• ASSIGNMENT: Go through the data below and gather each line containing "folder".

[DATA FOR ANALYSIS Boundary: Start]

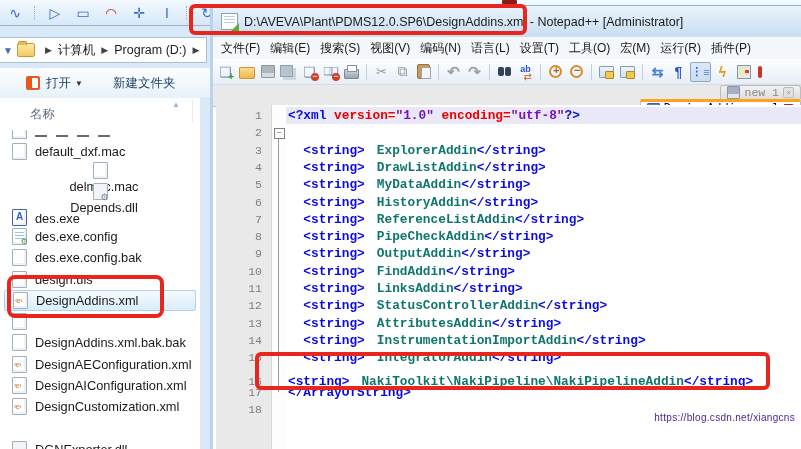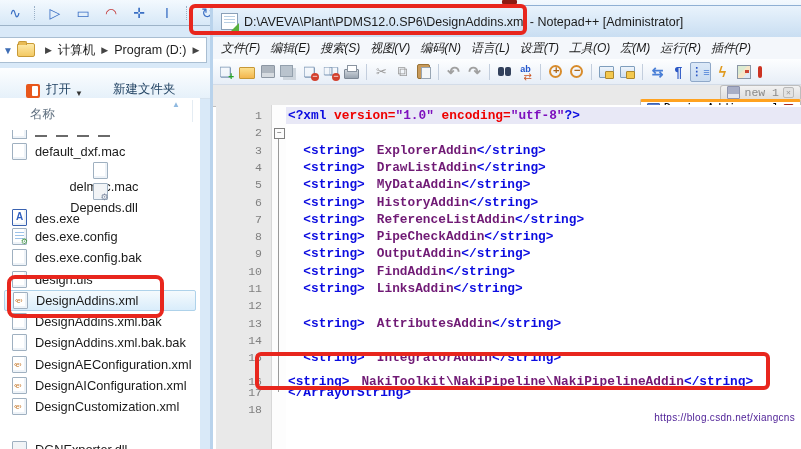--- a/index.html
+++ b/index.html
@@ -21,21 +21,21 @@
       border:1px solid #a9bed2;border-left:none;display:flex;align-items:center;font-size:12.5px;color:#222;}
   .addr-drop{color:#3e6db5;font-size:10px;padding:0 4px 0 3px;}
   .folder-ico{width:16px;height:12px;background:linear-gradient(#fde9a8,#f3c963);
       border:1px solid #c89a36;border-radius:2px;position:relative;margin-right:4px;flex:none;}
   .folder-ico::before{content:"";position:absolute;left:0;top:-3px;width:7px;height:3px;
       background:#e8bb55;border:1px solid #c89a36;border-bottom:none;border-radius:2px 2px 0 0;}
   .crumb-sep{color:#444;font-size:9px;padding:0 6px;}
   .crumb{cursor:default;}
   .exp-cmdbar{position:absolute;left:0;top:42px;width:210px;height:30px;
       background:linear-gradient(#fdfeff,#e6f1fa);border-bottom:1px solid #d5e2ee;
-      display:flex;align-items:flex-end;font-size:12.5px;color:#1c3e5f;}
+      display:flex;align-items:center;font-size:12.5px;color:#1c3e5f;}
   .office-ico{width:14px;height:14px;background:#e8571c;border-radius:2px;margin:0 6px 0 26px;position:relative;flex:none;}
   .office-ico::before{content:"";position:absolute;right:2px;top:2px;bottom:2px;width:6px;background:#fff;border-radius:1px;}
   .cmd-drop{font-size:8px;color:#333;padding:0 4px;}
   .cmd-gap{width:26px;}
   .exp-list{position:absolute;left:0;top:72px;width:200px;height:351px;background:#fff;overflow:hidden;}
   .list-header{position:absolute;left:0;top:0;width:100%;height:26px;font-size:12.5px;color:#5f6f7f;}
   .list-header .hname{position:absolute;left:30px;top:8px;}
   .sort-arrow{position:absolute;left:172px;top:2px;font-size:8px;color:#8fb9e0;}
   .hdr-div{position:absolute;left:192px;top:2px;bottom:2px;border-left:1px solid #e4ecf3;}
   .frow{position:absolute;left:4px;width:192px;height:21px;display:flex;align-items:center;
@@ -59,21 +59,21 @@
   
   .npp{position:absolute;left:210px;top:5px;width:591px;height:444px;background:#fff;
       border-left:3px solid #b9d3ec;border-top:1px solid #8fb0d4;box-sizing:border-box;}
   .npp-title{height:31px;background:linear-gradient(#e9f3fc,#c9def2);display:flex;align-items:center;
       padding-left:8px;font-size:12.5px;color:#1b1b1b;white-space:nowrap;overflow:hidden;}
   .npp-ico{width:15px;height:15px;background:#fff;border:1px solid #8aa0b8;position:relative;margin-right:6px;flex:none;}
   .npp-ico::before{content:"";position:absolute;left:2px;top:2px;right:2px;height:7px;
       background:repeating-linear-gradient(#b8cfe4 0 1px,transparent 1px 3px);}
   .npp-ico::after{content:"";position:absolute;right:-2px;bottom:-2px;width:0;height:0;
       border-left:8px solid transparent;border-bottom:8px solid #58b03c;}
-  .npp-menu{height:22px;background:#f4f7fb;display:flex;align-items:center;font-size:12px;color:#1a1a1a;padding-left:3px;font-style:italic;}
+  .npp-menu{height:22px;background:#f4f7fb;display:flex;align-items:center;font-size:12px;color:#1a1a1a;padding-left:3px;}
   .menu-item{padding:2px 5px;white-space:nowrap;}
   .npp-toolbar{height:25px;background:linear-gradient(#fdfeff,#e7eef7);border-bottom:1px solid #d3dce8;
       display:flex;align-items:center;padding-left:2px;}
   .tbi{width:19px;height:18px;margin:0 1px;display:flex;align-items:center;justify-content:center;
       font-size:13px;position:relative;border-radius:2px;flex:none;}
   .tsep{width:1px;height:16px;background:#c3cedd;margin:0 4px;flex:none;}
   .i-new::before{content:"❏";color:#7d97b5;font-size:14px;}
   .i-new::after{content:"+";position:absolute;right:1px;bottom:-1px;font-size:10px;font-weight:bold;color:#27a527;}
   .i-open::before{content:"";width:14px;height:10px;background:linear-gradient(#fbdf8d,#f3b64d);
       border:1px solid #c79836;border-radius:1px;margin-top:3px;}
@@ -131,21 +131,21 @@
   .tab.active .tab-close{background:#d24135;border:1px solid #a8281e;color:#fff;box-sizing:border-box;}
 
   .npp-editor{position:absolute;left:3px;top:99px;right:0;bottom:0;background:#fff;overflow:hidden;}
   .gutter-bg{position:absolute;left:0;top:0;width:55px;height:100%;background:#e9e9e9;border-right:1px solid #d8d8d8;}
   .fold-bg{position:absolute;left:56px;top:0;width:14px;height:100%;background:#fdfdfd;}
   .cline{position:absolute;left:0;right:0;height:17.3px;}
   .cline.hl::before{content:"";position:absolute;left:70px;right:0;top:0;bottom:0;background:#e8e8f6;}
   .lnum{position:absolute;left:0;width:46px;text-align:right;font:11.5px/17.3px "Liberation Mono",monospace;color:#808080;}
   .lcode{position:absolute;left:72px;white-space:pre;font:bold 12.8px/17.3px "Liberation Mono",monospace;color:#000;}
   .tok-t{color:#0b0be0;} .tok-a{color:#ee0000;} .tok-v{color:#7d0fbe;}
-  .tok-u{color:#7d0fbe;text-decoration:underline;} .tok-x{color:#701a75;padding-left:12px;}
+  .tok-u{color:#7d0fbe;text-decoration:underline;} .tok-x{color:#0f766e;padding-left:12px;}
   .fold-box{position:absolute;left:58px;top:23px;width:9px;height:9px;background:#fcfcfc;border:1px solid #808080;
       font:8px/8px "Liberation Mono",monospace;text-align:center;color:#555;}
   .fold-line{position:absolute;left:62px;top:34px;height:253px;border-left:1px solid #9a9a9a;}
 
   
   .ann{position:absolute;border:4px solid #e8261d;border-radius:6px;box-sizing:border-box;z-index:50;}
   #ann-title{left:189px;top:4px;width:338px;height:31px;}
   #ann-file{left:7px;top:275px;width:157px;height:43px;border-radius:8px;}
   #ann-line{left:255px;top:352px;width:515px;height:38px;}
 
@@ -231,21 +231,20 @@
           <div class="frow" style="top: 170.5px;">
             <span class="fico plain"></span>
             <span>design.uis</span>
           </div>
           <div class="frow sel" style="top: 191.8px;">
             <span class="fico xml"></span>
             <span>DesignAddins.xml</span>
           </div>
           <div class="frow" style="top: 213.1px;">
             <span class="fico plain"></span>
-            <span>DesignAddins.xml.bak</span>
           </div>
           <div class="frow" style="top: 234.4px;">
             <span class="fico plain"></span>
             <span>DesignAddins.xml.bak.bak</span>
           </div>
           <div class="frow" style="top: 255.7px;">
             <span class="fico xml"></span>
             <span>DesignAEConfiguration.xml</span>
           </div>
           <div class="frow" style="top: 277px;">
@@ -373,27 +372,29 @@
           <div class="cline" style="top: 157.7px;">
             <span class="lnum">10</span>
             <span class="lcode"><span>  </span><span class="tok-t">&lt;string&gt;</span><span class="tok-x">FindAddin</span><span class="tok-t">&lt;/string&gt;</span></span>
           </div>
           <div class="cline" style="top: 175px;">
             <span class="lnum">11</span>
             <span class="lcode"><span>  </span><span class="tok-t">&lt;string&gt;</span><span class="tok-x">LinksAddin</span><span class="tok-t">&lt;/string&gt;</span></span>
           </div>
           <div class="cline" style="top: 192.3px;">
             <span class="lnum">12</span>
+            <span class="lcode"><span>  </span><span class="tok-t">&lt;string&gt;</span><span class="tok-x">StatusControllerAddin</span><span class="tok-t">&lt;/string&gt;</span></span>
           </div>
           <div class="cline" style="top: 209.6px;">
             <span class="lnum">13</span>
             <span class="lcode"><span>  </span><span class="tok-t">&lt;string&gt;</span><span class="tok-x">AttributesAddin</span><span class="tok-t">&lt;/string&gt;</span></span>
           </div>
           <div class="cline" style="top: 226.9px;">
             <span class="lnum">14</span>
+            <span class="lcode"><span>  </span><span class="tok-t">&lt;string&gt;</span><span class="tok-x">InstrumentationImportAddin</span><span class="tok-t">&lt;/string&gt;</span></span>
           </div>
           <div class="cline" style="top: 244.2px;">
             <span class="lnum">15</span>
             <span class="lcode"><span>  </span><span class="tok-t">&lt;string&gt;</span><span class="tok-x">IntegratorAddin</span><span class="tok-t">&lt;/string&gt;</span></span>
           </div>
           <div class="cline" style="top: 268px;">
             <span class="lnum">16</span>
             <span class="lcode"><span class="tok-t">&lt;string&gt;</span><span class="tok-x">NakiToolkit\NakiPipeline\NakiPipelineAddin</span><span class="tok-t">&lt;/string&gt;</span></span>
           </div>
           <div class="cline" style="top: 278.8px;">

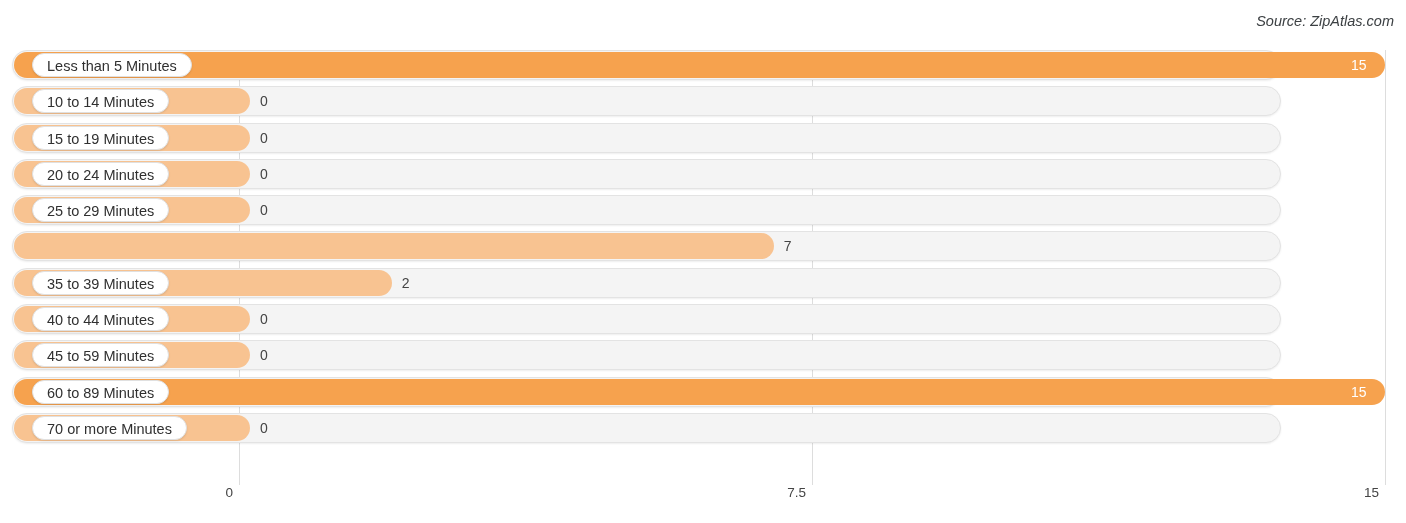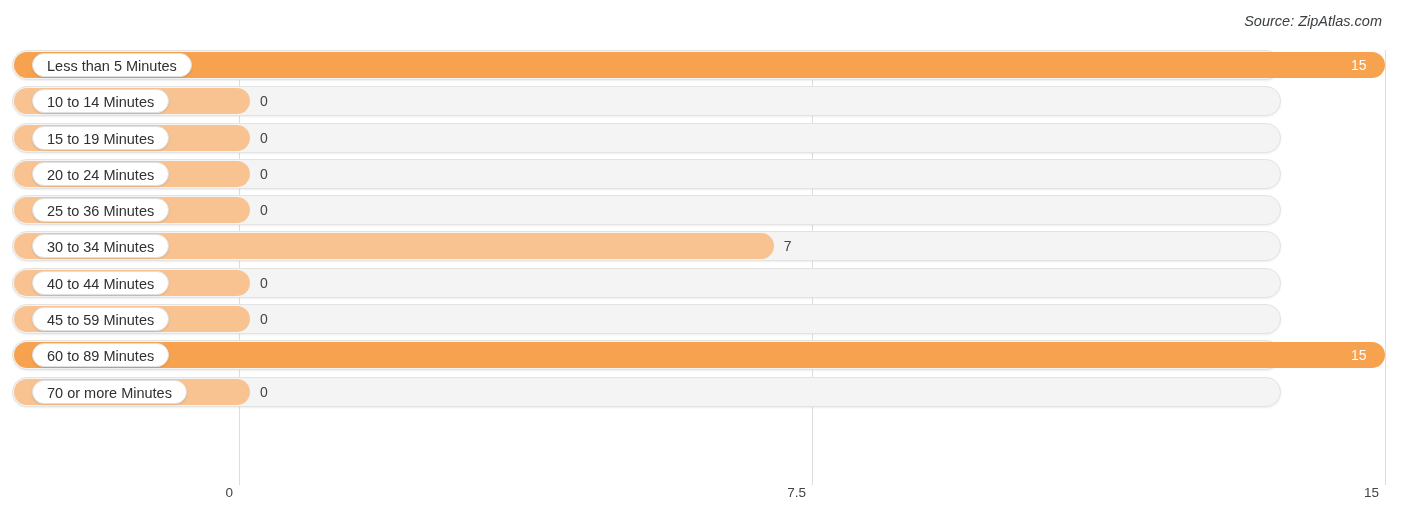--- a/index.html
+++ b/index.html
@@ -25,21 +25,21 @@
     position: absolute;
     left: 12px;
     top: 10px;
     font-size: 19.5px;
     color: #3c4043;
     letter-spacing: 0.2px;
     white-space: nowrap;
   }
   .chart-source {
     position: absolute;
-    right: 24px;
+    right: 12px;
     top: 13px;
     font-size: 14.5px;
     font-style: italic;
     color: #3c4043;
     white-space: nowrap;
   }
 
   
   .plot {
     position: absolute;
@@ -182,28 +182,33 @@
         </div>
         <div class="row">
           <div class="track"></div>
           <div class="bar light" style="width: 236px; background: rgb(248, 195, 145);"></div>
           <div class="label-pill">20 to 24 Minutes</div>
           <div class="value outside" style="left: 260px; color: rgb(68, 68, 68);">0</div>
         </div>
         <div class="row">
           <div class="track"></div>
           <div class="bar light" style="width: 236px; background: rgb(248, 195, 145);"></div>
-          <div class="label-pill">25 to 36 Minutes</div>
+          <div class="label-pill">25 to 29 Minutes</div>
           <div class="value outside" style="left: 260px; color: rgb(68, 68, 68);">0</div>
         </div>
         <div class="row">
           <div class="track"></div>
           <div class="bar light" style="width: 759.8px; background: rgb(248, 195, 145);"></div>
-          <div class="label-pill">30 to 34 Minutes</div>
           <div class="value outside" style="left: 783.8px; color: rgb(68, 68, 68);">7</div>
+        </div>
+        <div class="row">
+          <div class="track"></div>
+          <div class="bar light" style="width: 377.8px; background: rgb(248, 195, 145);"></div>
+          <div class="label-pill">35 to 39 Minutes</div>
+          <div class="value outside" style="left: 401.8px; color: rgb(68, 68, 68);">2</div>
         </div>
         <div class="row">
           <div class="track"></div>
           <div class="bar light" style="width: 236px; background: rgb(248, 195, 145);"></div>
           <div class="label-pill">40 to 44 Minutes</div>
           <div class="value outside" style="left: 260px; color: rgb(68, 68, 68);">0</div>
         </div>
         <div class="row">
           <div class="track"></div>
           <div class="bar light" style="width: 236px; background: rgb(248, 195, 145);"></div>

[DATA FOR ANALYSIS Boundary: End]

• EXERCISE OUTPUT:
   .folder-ico{width:16px;height:12px;background:linear-gradient(#fde9a8,#f3c963);
   .folder-ico::before{content:"";position:absolute;left:0;top:-3px;width:7px;height:3px;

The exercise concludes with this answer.